◆ **Task brief**: Strip out the pictures and transcribe the records that follow exactly.
*** Records shown ***
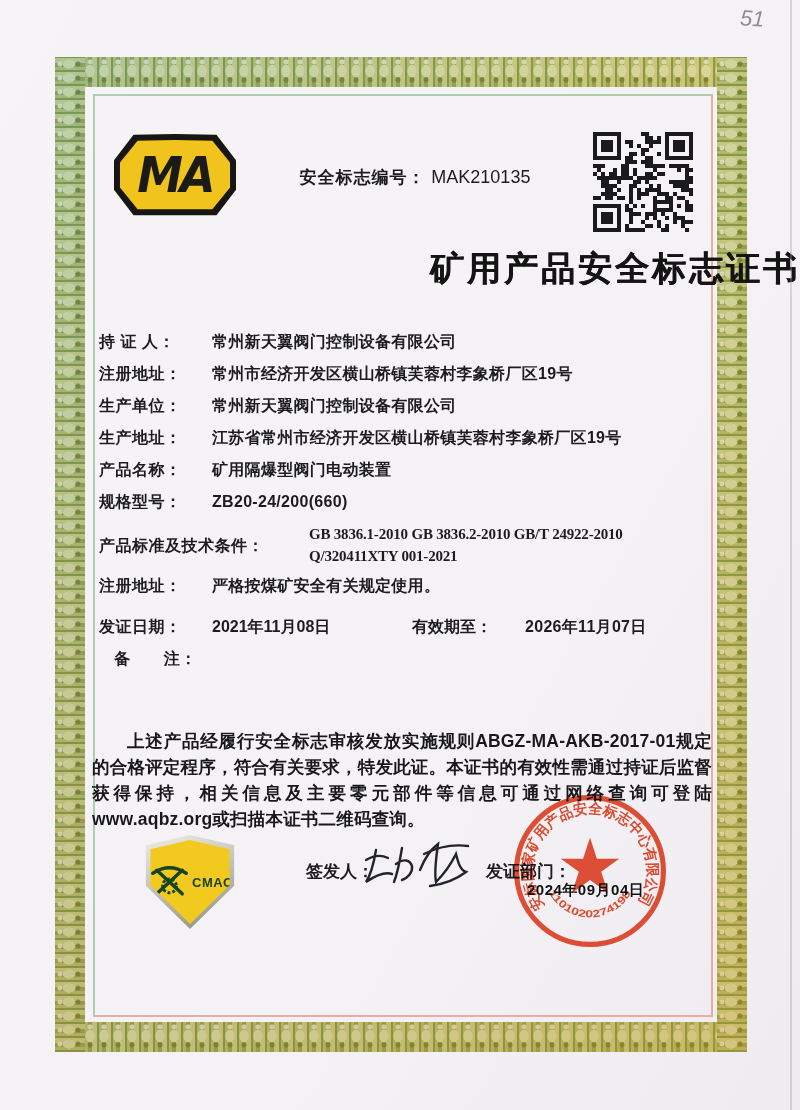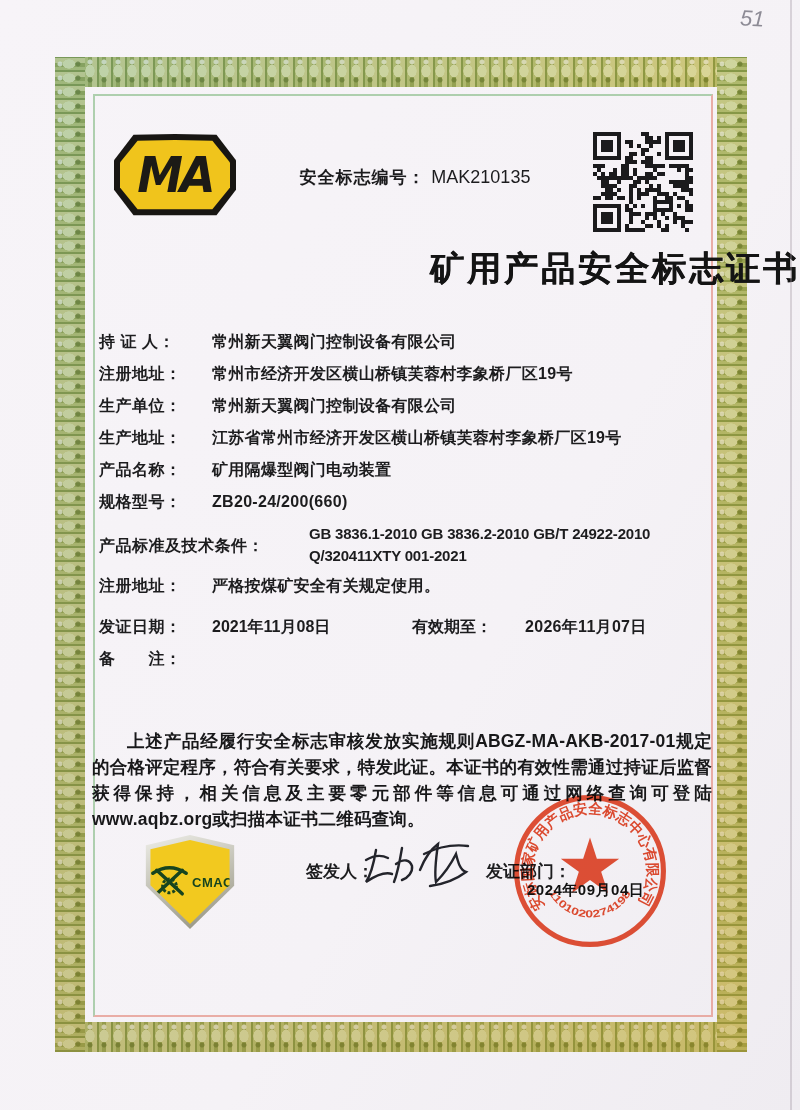"GB 3836.1-2010 GB 3836.2-2010 GB/T" .row-std .fvalue { font-family: Liberation Sans, sans-serif -> Liberation Serif, serif }
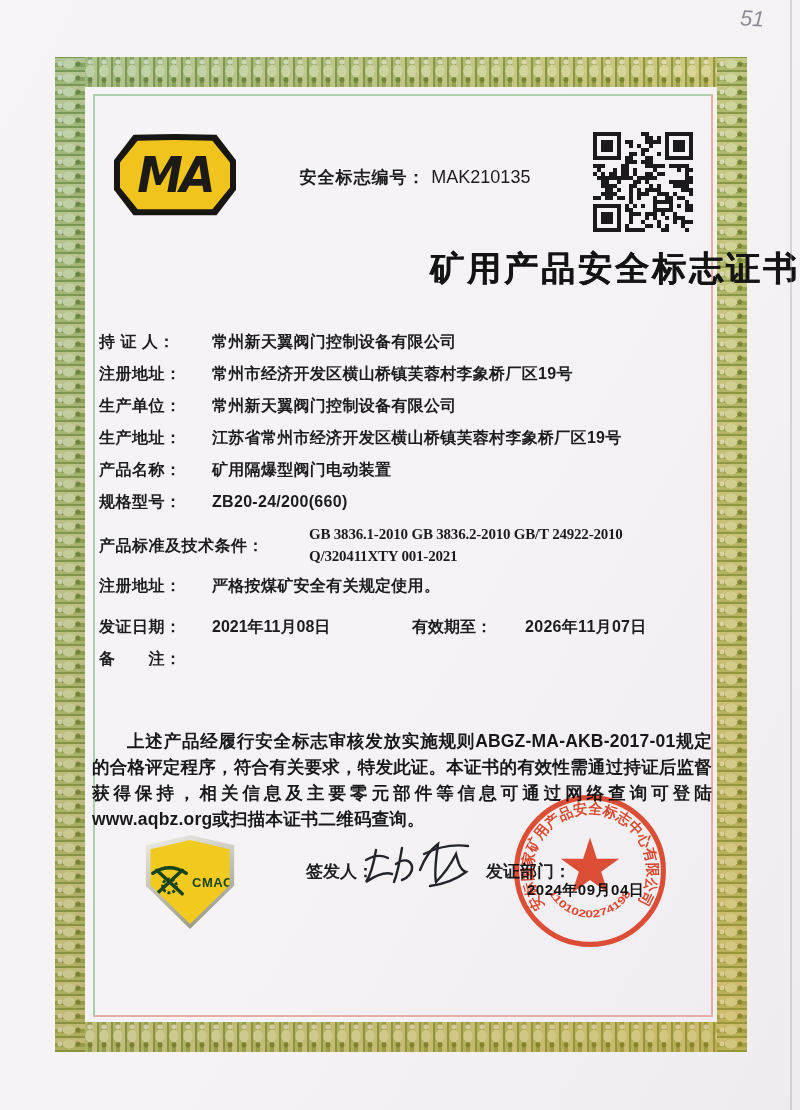"备 注：" .row-remark { text-align: none -> center }
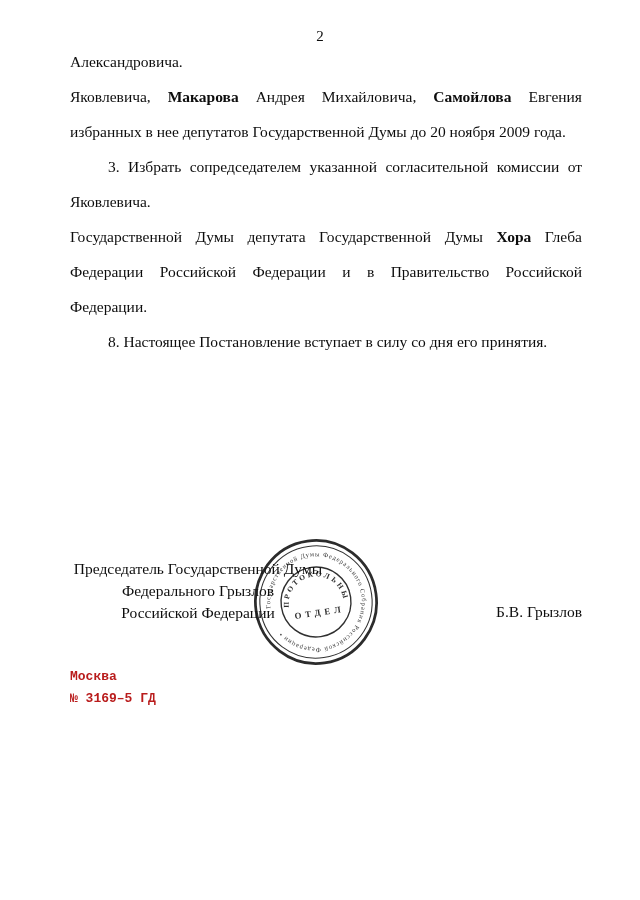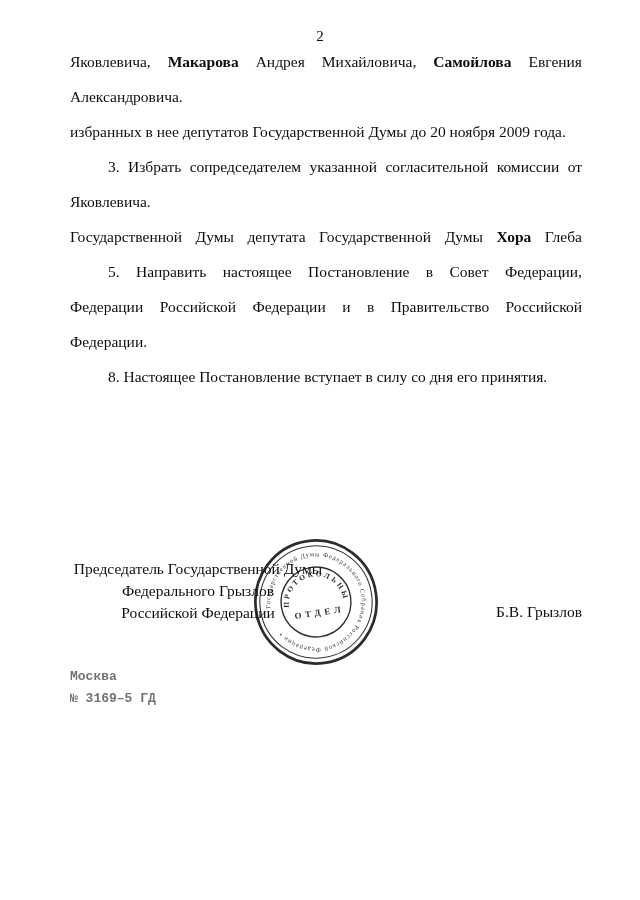"Яковлевича, Макарова Андрея Михайловича," div.line { order: before "Александровича." -> after "Александровича." }
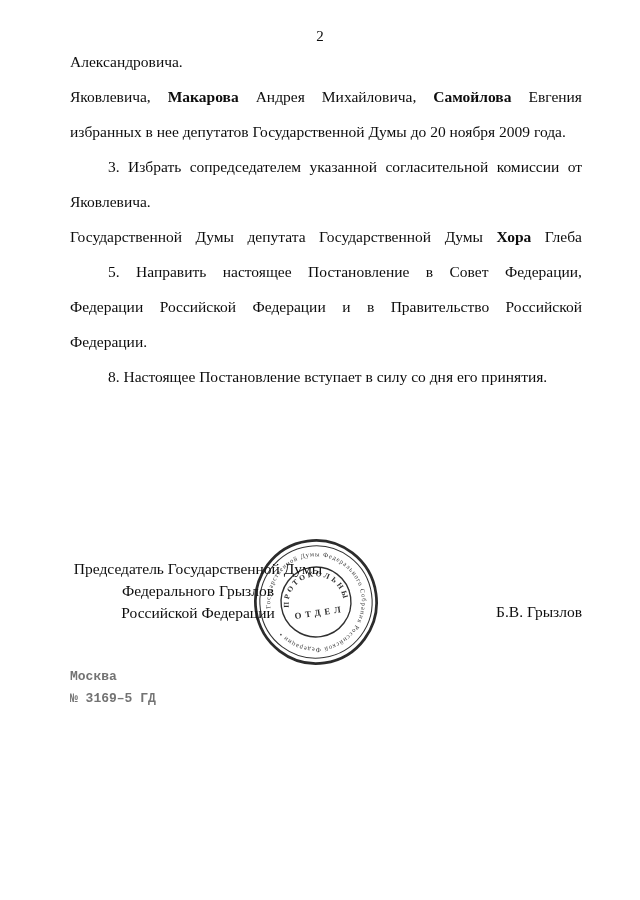"5. Направить настоящее Постановление в" div.line { html: <div><span>5. Направить настоящее Постановление в Совет Федерации,</span></div> -> none }
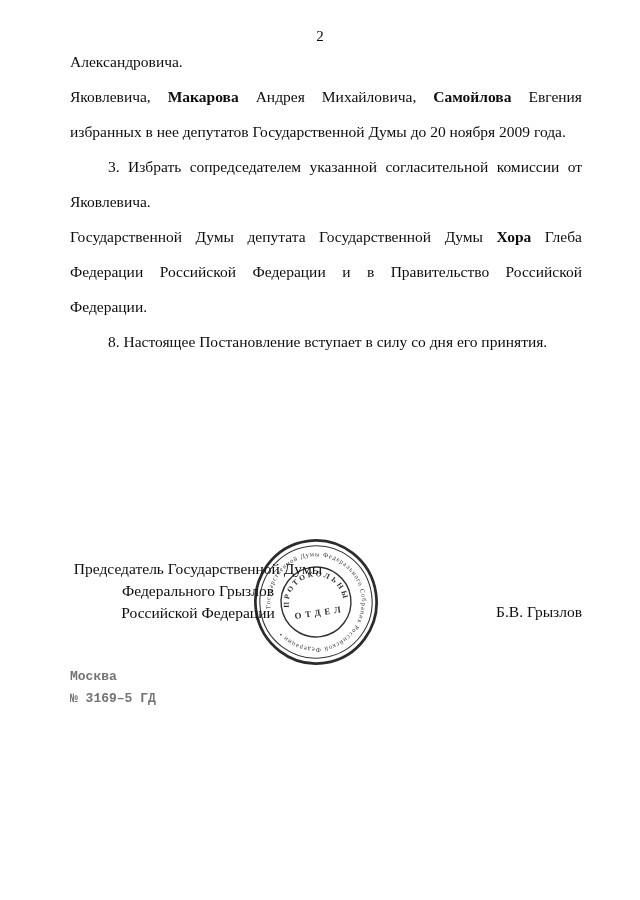"Москва" .footer { color: #737373 -> #b91c1c }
*** End of Records shown ***
◆ **Answer section**:
"GB 3836.1-2010 GB 3836.2-2010 GB/T" .row-std .fvalue { font-family: Liberation Sans, sans-serif -> Liberation Serif, serif }
"备 注：" .row-remark { text-align: none -> center }
"Яковлевича, Макарова Андрея Михайловича," div.line { order: before "Александровича." -> after "Александровича." }
"5. Направить настоящее Постановление в" div.line { html: <div><span>5. Направить настоящее Постановление в Совет Федерации,</span></div> -> none }
"Москва" .footer { color: #737373 -> #b91c1c }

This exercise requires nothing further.